Quality Engineer I

Working at Freudenberg: "We will wow your world!" This is our promise. As a global technology group, we not only make the world cleaner, healthier and more comfortable, but also offer our 52,000 employees a networked and diverse environment where everyone can thrive individually. Be surprised and experience your own wow moments.

Freudenberg Medical is a trusted Contract Manufacturing Organization (CDMO) partner, delivering high-quality solutions from ideation and market launch to volume production for medical device and pharmaceutical companies. With proven expertise in materials and technologies, Freudenberg Medical offers an extensive range of vertically integrated capabilities: precision molding and extrusions, complex catheters, hypotubes, and coatings.

Some of your Benefits

401K Match: Save for retirement with the company's help.

Safe Environment: We strive to ensure safety remains a top priority, and provide a stable environment for our employees.

Diversity & Inclusion: We focus on providing an inclusive environment and recognize our diversity contributes to our success.

Personal Development: We offer a variety of trainings to ensure you can develop in your career.

Corporate Events: We celebrate success as a team, because only together can we achieve our goals.

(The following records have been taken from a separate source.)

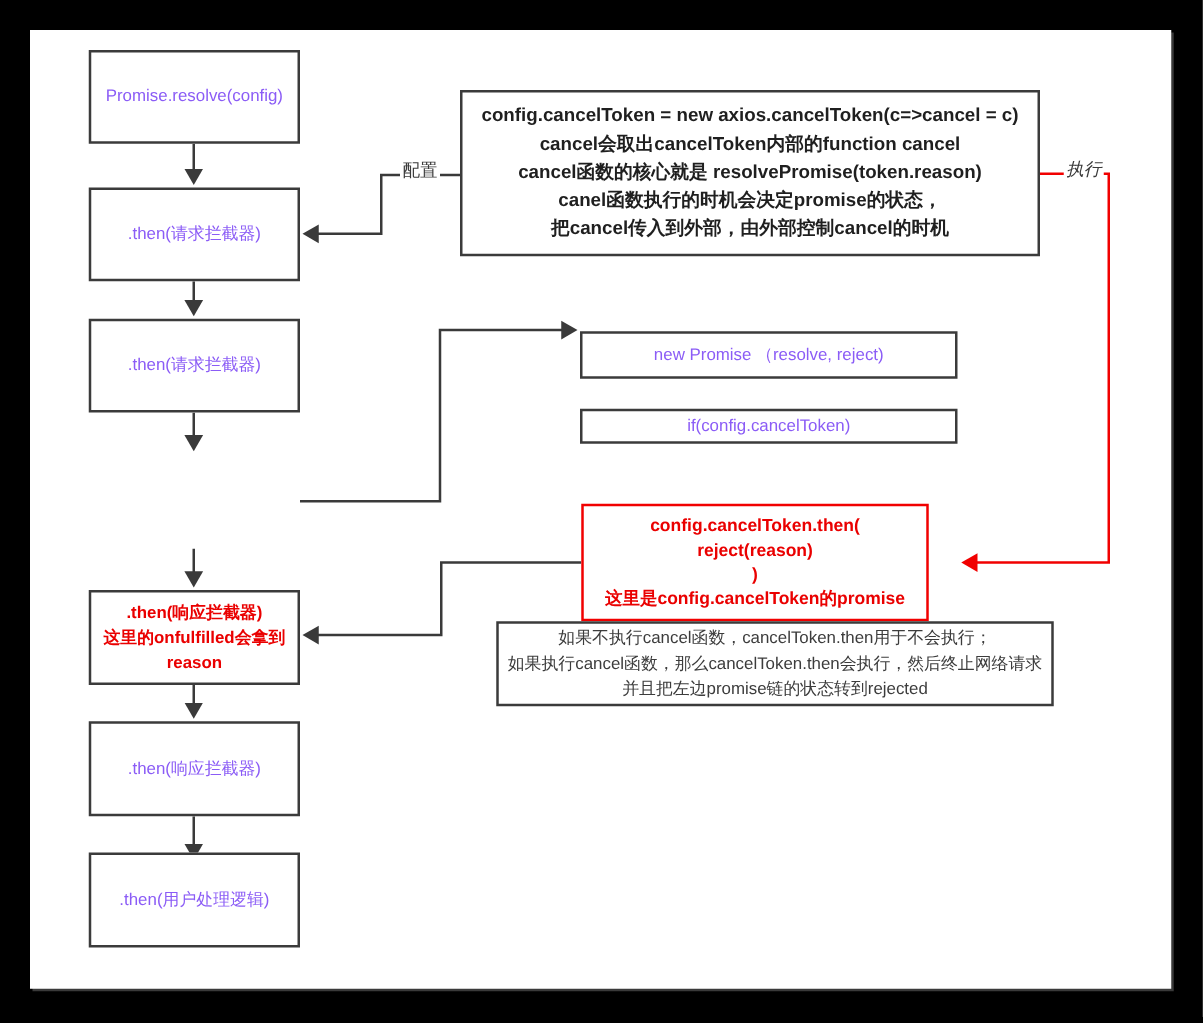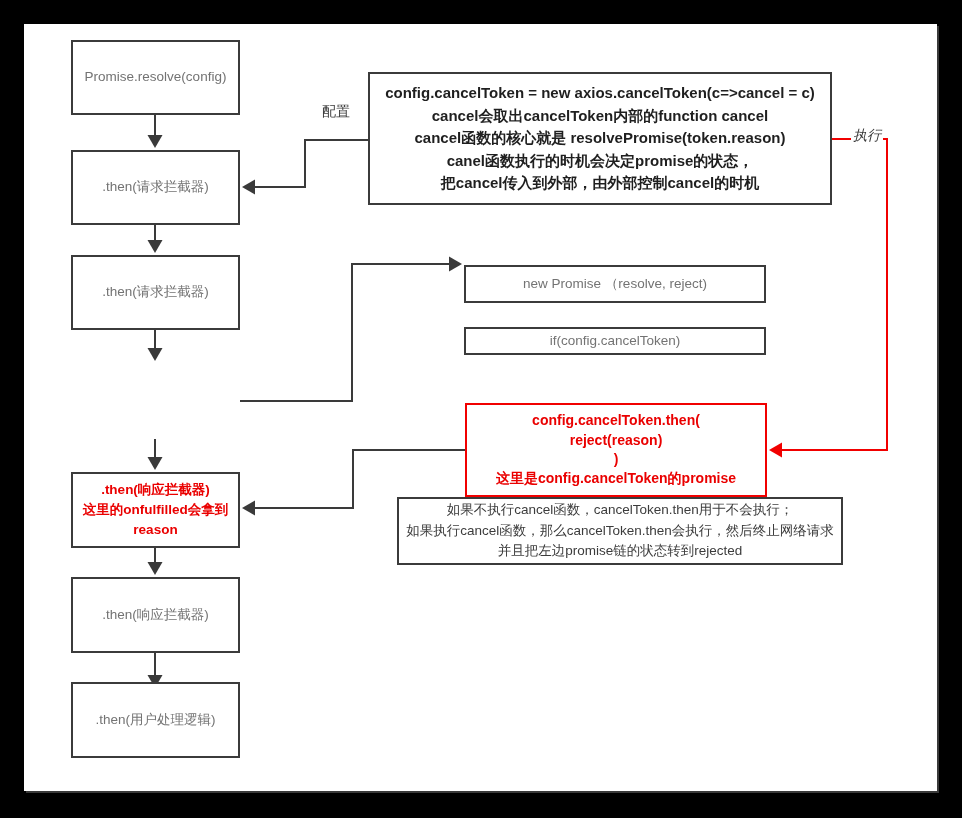--- a/index.html
+++ b/index.html
@@ -18,7 +18,7 @@
     position:absolute; background:#fff; border:2px solid #3b3b3b;
     display:flex; align-items:center; justify-content:center;
     text-align:center; white-space:pre-line;
-    font-size:13.5px; line-height:1.5; color:#737373;
+    font-size:13.5px; line-height:1.5; color:#8b5cf6;
   }
   .chain { left:47px; width:169px; height:75px; }
   #n0 { top:16px; }

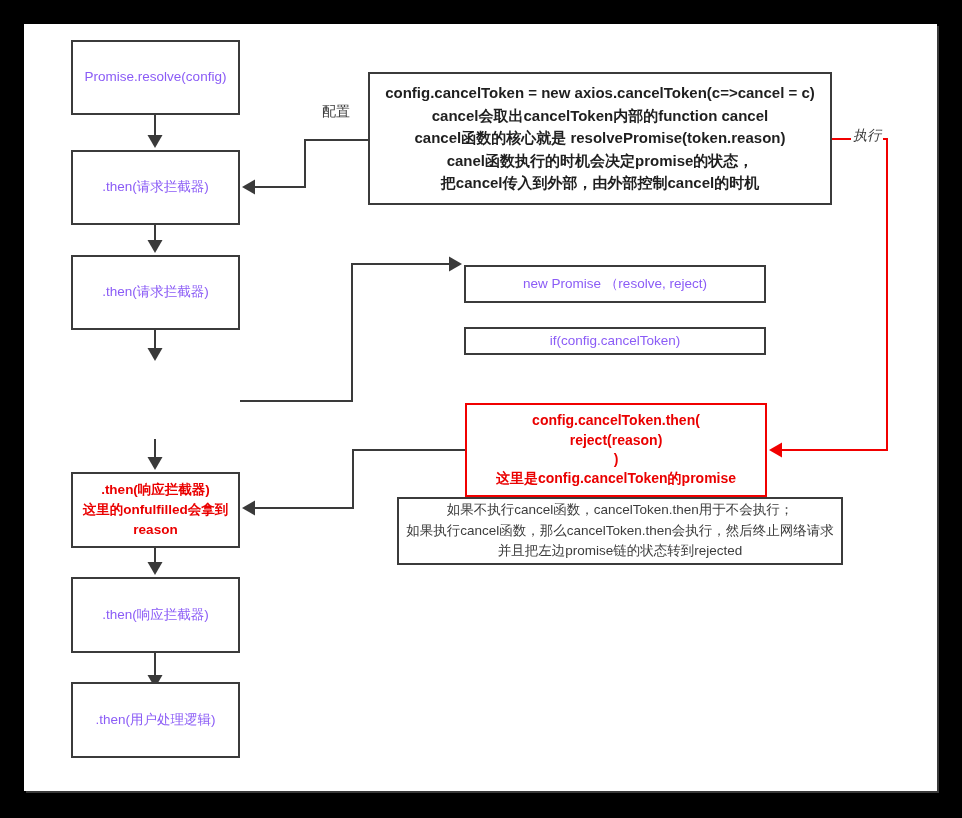--- a/index.html
+++ b/index.html
@@ -43,7 +43,7 @@
   .edge-label {
     position:absolute; font-size:14px; color:#3a3a3a; background:#fff; padding:0 2px;
   }
-  #label-config  { left:296px; top:79px; }
+  #label-config  { left:296px; top:104px; }
   #label-execute { left:827px; top:103px;font-style:italic; }
 </style>
 </head>

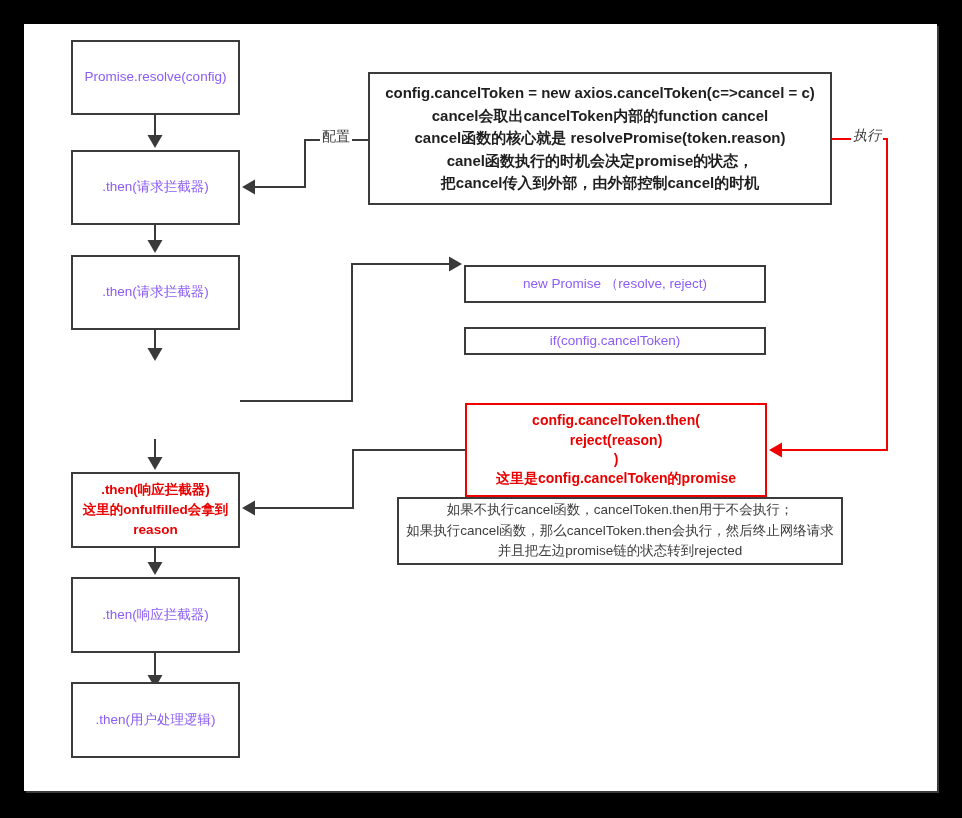--- a/index.html
+++ b/index.html
@@ -36,7 +36,7 @@
   #new-promise { left:440px; top:221px; width:302px; height:38px;margin-top:20px; }
   #if-token    { left:440px; top:303px; width:302px; height:28px; }
   #cancel-then {
-    left:441px; top:379px; width:302px; height:94px;
+    left:441px; top:379px; width:278px; height:94px;
     border-color:#f10000; color:#ea0000; font-weight:bold; font-size:14px; line-height:1.38;
   }
   #explanation { left:373px; top:473px; width:446px; height:68px; color:#3c3c3c; line-height:1.55; }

*Candidates must be legally authorized to work in the United States without current or future visa sponsorship*

We offer a comprehensive benefits package that includes medical, dental, and vision coverage, retirement savings with company match and paid time-off. Additional details will be shared during the recruitment process.

Beverly, MA

On-Site

Freudenberg Medical LLC

payments The expected salary range for this position is $65,000 to $75,000 annually, depending on skills, experience, and qualifications

You support our team as

Quality Engineer I

Responsibilities

• Performs all measures of quality planning for incoming and in-process inspections as well as final acceptance – Develop and support the generation of Flow charts, FMEAs and Control plans
• Handle multiple projects and tasks, from product inception through product launch and maintenance.
• Play an active role in the processes to ensure products meet quality standards consistent with internal quality policy.
• Supports plant activities in process validation, process capability issues and customer issues, initiates corrective and preventive action, with an eye to increased capability, reduced inspection time/effort , customer satisfaction and supports Quality System implementation.
• Transition products from development to manufacturing by composing and/or reviewing protocols and reports for the IQ/OQ/PQ process
• Establish statistical standards of performance by providing support and expertise in Gage R&R, DOE, reliability strategy, and analytical problem solving techniques.
• Establish manufacturing inspection, sampling and statistical process control methods and procedures to assure the quality of manufactured products.
• Assures compliance to in-house and external specifications and standards, such as GMPs, GDPs, ANSI and ISO regulations.
• Support customer and ISO audits for assigned projects and support internal audit programs as an auditor.
• Identifies and highlights any problem issues associated with quality. Provides input for solutions to problems identified.
• Performs/leads with the investigation of root cause and determination of corrective and preventive actions relating to NCMRs and CAPAs Interfaces with manufacturing and engineering to resolve quality issues for new and existing product lines.
• Help control the nonconforming product/MRB process.
• Draft reports, work instructions, and other technical documents.
• Uphold company mission and values through accountability, innovation, integrity, quality, and teamwork.
• Support the schedule and day to day tasks for the quality department to ensure internal and external needs are met in a timely manner
• Provide training to in-house personnel regarding instructions and standards of work. Train inspection personnel on entries and record utilizing, measurement equipment, SAP, best quality practices etc.
• Participate and support in safety and lean/continuous improvement initiatives.
  
  

Qualifications

• Bachelor's Degree in Engineering or related field.
• Minimum of 3 years of experience as a Quality Engineer
• Minimum of 3 years of experience in a manufacturing environment of medical or health care products and knowledge of injection molding processes
• Certified Quality Engineer (CQE) and or Certified Quality Auditor (CQA) preferred.
• Lean/Six Sigma certification preferred.
• Project management experience preferred.
• Experience with ERP systems such as SAP preferred
  
  

The Freudenberg Group is an equal opportunity employer that is committed to diversity and inclusion. Employment opportunities are available to all applicants and associates without regard to race, color, religion, creed, gender (including pregnancy, childbirth, breastfeeding, or related medical conditions), gender identity or expression, national origin, ancestry, age, mental or physical disability, genetic information, marital status, familial status, sexual orientation, protected military or veteran status, or any other characteristic protected by applicable law.